Other visitors might find different through lines. Creative types might focus on the exhibits showing how computer-aided design programs expanded what buildings could be created, and how synthesizers powered many of the greatest hits of the 1980s.
Military-history geeks might check out the Enigma machine (used by the Nazis to send coded messages during World War II), while longtime gamers might see if they can still win at early games like Ms. Pac-Man and Pong.
“There is nostalgia, absolutely, in the DNA of the Computer History Museum,” Dag Spicer, the museum’s senior curator, said in a phone interview.
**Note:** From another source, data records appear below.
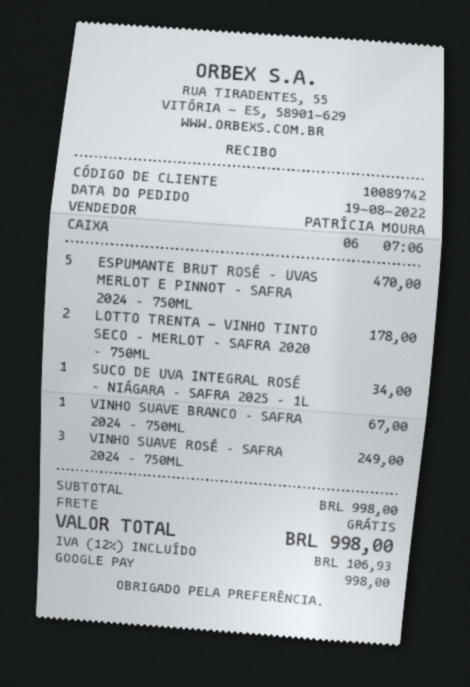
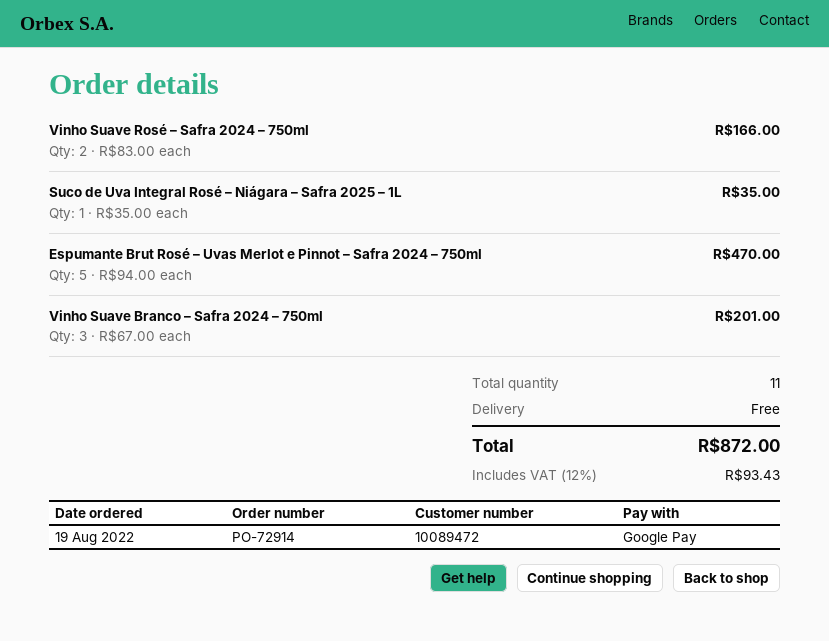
customer number: 10089742 -> 10089472
LOTTO TRENTA - VINHO TINTO SECO – MERLOT – SAFRA 2020 – 750ML: 2 for 178.00 -> none
SUCO DE UVA INTEGRAL ROSÉ – NIÁGARA – SAFRA 2025 – 1L: 1 for 34.00 -> 1 for 35.00
VINHO SUAVE BRANCO – SAFRA 2024 – 750ML: 1 for 67.00 -> 3 for 201.00
VINHO SUAVE ROSÉ – SAFRA 2024 – 750ML: 3 for 249.00 -> 2 for 166.00
tax: 12% = 106.93 -> 12% = 93.43
total: 998.00 -> 872.00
Though the word history is in its title, the museum has tried to stay relevant, he said, to “weave itself into the current ecosystem” of Silicon Valley. It frequently hosts events with leaders — recent ones have featured the likes of Bill Gates and OpenAI’s former chief scientist Ilya Sutskever.
As the museum moves forward, it has reached for a new tone. Even in exhibits that annotate and admire human ingenuity, the curators try to allow space for subtlety, and to respond to a backlash in certain quarters against the ongoing computer revolution. The common aim among the curators interviewed is to speak to both the promise and peril of new innovations.
“There are questions the public has,” Tashev said. “We’re not being sensational. These are actual questions, and if we don’t address them as a museum, we’re not doing our job.”